- [Data records]
::::::

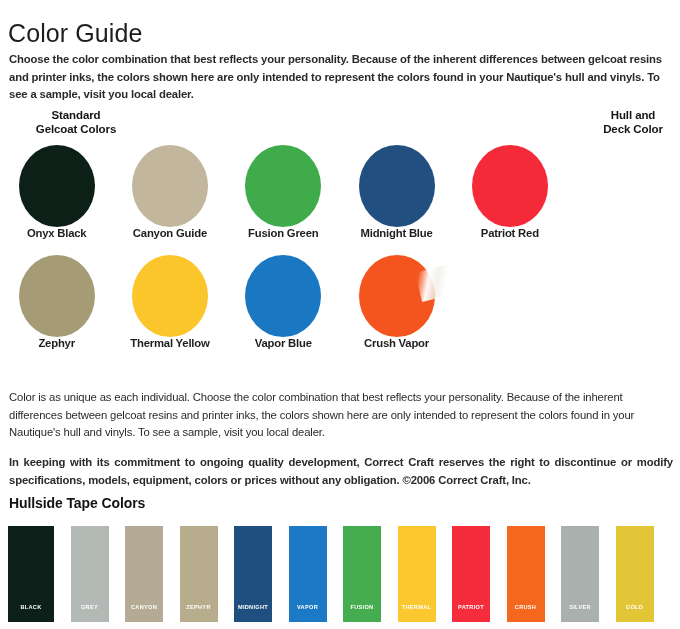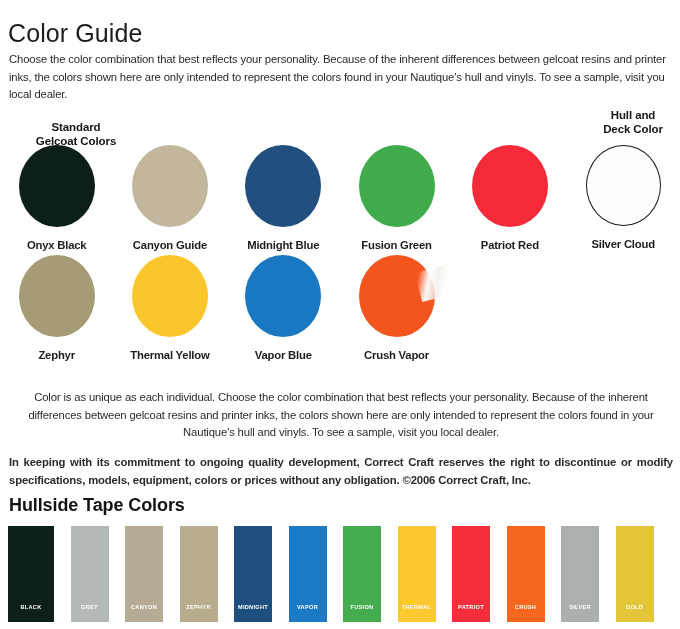--- a/index.html
+++ b/index.html
@@ -36,36 +36,36 @@
   }
 
   
   .intro {
     position: absolute;
     left: 9px;
     top: 40px;
     width: 662px;
     font-size: 11.3px;
     line-height: 17.4px;
-    font-weight: 400;
+    font-weight: 700;
     color: #2a2a2a;
     letter-spacing: -0.15px;
   }
 
   
   .col-caption {
     position: absolute;
     font-size: 11.5px;
     font-weight: bold;
     line-height: 14px;
     color: #151515;
     text-align: center;
     letter-spacing: -0.1px;
   }
-  .col-caption.left  { left: 16px;  top: 120px; width: 120px; }
+  .col-caption.left  { left: 16px;  top: 108px; width: 120px; }
   .col-caption.right { left: 588px; top: 108px; width: 90px; }
 
   
   .circle-grid {
     position: absolute;
     left: 0;
     top: 143px;
     width: 680px;
   }
   .circle-row {
@@ -84,21 +84,21 @@
     height: 82px;
     border-radius: 50%;
     margin-top: 2px;
   }
   .circle.outlined {
     border: 1.4px solid #1a1a1a;
     width: 73px;
     height: 79px;
   }
   .circle-label {
-    margin-top: 12px;
+    margin-top: 0;
     font-size: 11.3px;
     font-weight: bold;
     color: #1e1e1e;
     letter-spacing: -0.2px;
     white-space: nowrap;
   }
 
   
   .scan-streak {
     position: absolute;
@@ -113,31 +113,30 @@
 
   
   .para {
     position: absolute;
     left: 9px;
     width: 664px;
     font-size: 11.3px;
     line-height: 17.6px;
     color: #2b2b2b;
     letter-spacing: -0.15px;
-    text-align: center;
   }
   .para-1 { top: 378px; }
   .para-2 { top: 443px; text-align: justify; font-weight: 600; }
 
   
   .section-heading {
     position: absolute;
     left: 9px;
     top: 495px;
-    font-size: 18px;
+    font-size: 14px;
     font-weight: bold;
     color: #131313;
     letter-spacing: -0.1px;
   }
 
   
   .tape-row {
     position: absolute;
     left: 8px;
     top: 526px;
@@ -190,34 +189,30 @@
     <div class="circle-row" id="row1">
         <div class="circle-cell">
           <div class="circle" style="background: rgb(13, 32, 23);"></div>
           <div class="circle-label">Onyx Black</div>
         </div>
         <div class="circle-cell">
           <div class="circle" style="background: rgb(194, 182, 157);"></div>
           <div class="circle-label">Canyon Guide</div>
         </div>
         <div class="circle-cell">
+          <div class="circle" style="background: rgb(63, 171, 74);"></div>
+          <div class="circle-label">Fusion Green</div>
+        </div>
+        <div class="circle-cell">
           <div class="circle" style="background: rgb(33, 80, 128);"></div>
           <div class="circle-label">Midnight Blue</div>
         </div>
         <div class="circle-cell">
-          <div class="circle" style="background: rgb(63, 171, 74);"></div>
-          <div class="circle-label">Fusion Green</div>
-        </div>
-        <div class="circle-cell">
           <div class="circle" style="background: rgb(244, 42, 57);"></div>
           <div class="circle-label">Patriot Red</div>
-        </div>
-        <div class="circle-cell">
-          <div class="circle outlined" style="background: rgb(253, 253, 253);"></div>
-          <div class="circle-label">Silver Cloud</div>
         </div>
       </div>
     <div class="circle-row" id="row2">
         <div class="circle-cell">
           <div class="circle" style="background: rgb(165, 156, 118);"></div>
           <div class="circle-label">Zephyr</div>
         </div>
         <div class="circle-cell">
           <div class="circle" style="background: rgb(251, 197, 44);"></div>
           <div class="circle-label">Thermal Yellow</div>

::::::

- [Aim of the exercise]
Search the records for the word "outlined", then list every line that has it.

- [Written response]
   .circle.outlined {
-          <div class="circle outlined" style="background: rgb(253, 253, 253);"></div>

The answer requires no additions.